Jan 10, 2011 — by Jonathan Angel — from the LinuxDevices Archive

DT Research announced a seven-inch tablet that runs Linux or Windows on a 1.6GHz Atom Z530 processor. The ruggedized DT372 has up to 2GB of RAM and 64GB of SSD (solid state disk) storage, a resistive touchscreen with 1024 x 600 pixels, Wi-Fi, Bluetooth, plus options including an encrypted PIN pad and a three-track MSR (magnetic stripe reader), the company says.

Like the Windows-only Viliv X70 announced last week, DT Research's new DT372 is a seven-inch tablet device that might once have received the MID (mobile internet device) or UMPC (ultra-mobile PC) monikers vendors now shun.

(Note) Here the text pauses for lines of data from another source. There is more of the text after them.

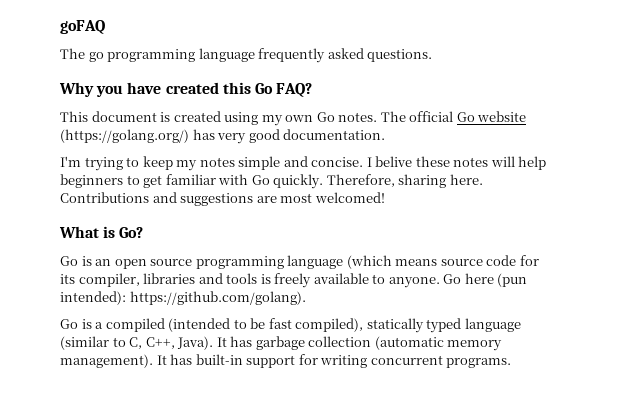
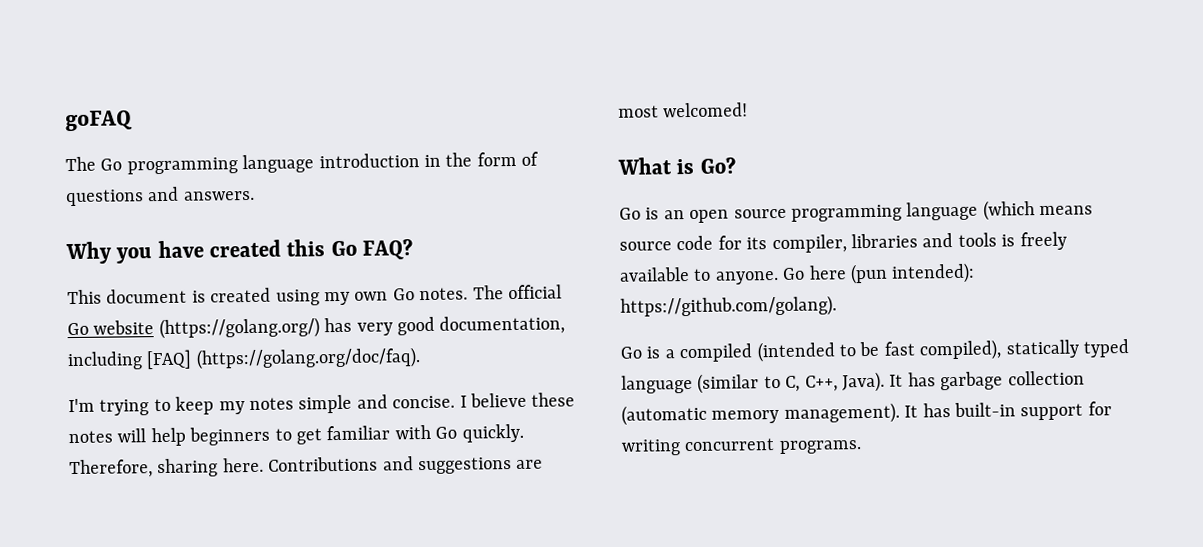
[88,48,433,63] go programming language frequently asked questions. -> [100,151,540,175] [66,186,255,207] Go programming language introduction in the form of questions and answers.
[283,129,386,140] documentation. -> [439,315,566,335] [67,347,421,371] documentation, including [FAQ] (https://golang.org/doc/faq).
[375,156,413,167] belive -> [469,392,527,408] believe

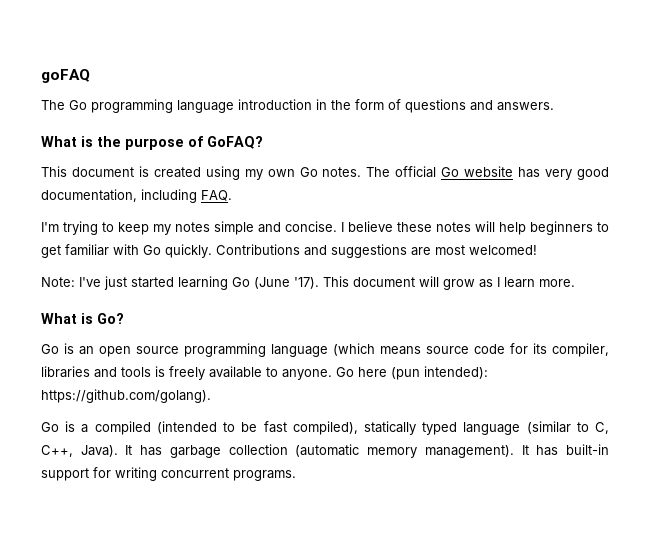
[65,238,414,265] Why you have created this Go FAQ? -> [41,136,263,150] What is the purpose of GoFAQ?
[158,317,320,340] (https://golang.org/) -> (514, 171) none
[146,347,421,370] [FAQ] (https://golang.org/doc/faq). -> [201,190,232,201] FAQ.
[69,457,264,479] Therefore, sharing here. -> (212, 251) none
(749, 110) none -> [41,276,575,290] // Note: I've just started learning Go (June '17). This document will grow as I learn more.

While the seven-inch format is common among Android tablets, and is found on Linux and WindowsCE tablets as well, the DT372 and Viliv X70 are the first to offer Windows 7 on this form-factor. The DT372 is no Apple iPad wannabee, featuring the same spiky corners found on previous DT Research tablets, along with a touchscreen that's resistive rather than capacitive.


DT Research's DT372

DT Research says customers for its device — which meets IP45 standards for resistance to water and dust, plus the MIL-STD-810G standard for enduring vibration and shock — may well be wearing gloves. Hence the choice of touchscreen technology. Pitched at inventory/warehousing, manufacturing, and healthcare applications, the DT372 is also intended as a point of sale (POS) device, as its introduction at this week's National Retail Federation (NRF) show in New York underlines.

Key for POS applications is the available PIN pad pictured at right, which hangs from the back of the device and is claimed to be the only one available for any mobile tablet. Employed with the similarly available MSR, the keypad allows credit or debit cards to be scanned wherever a customer is, and ensures that all data is transferred to collection servers using PCI-certified encryption, DT Research says.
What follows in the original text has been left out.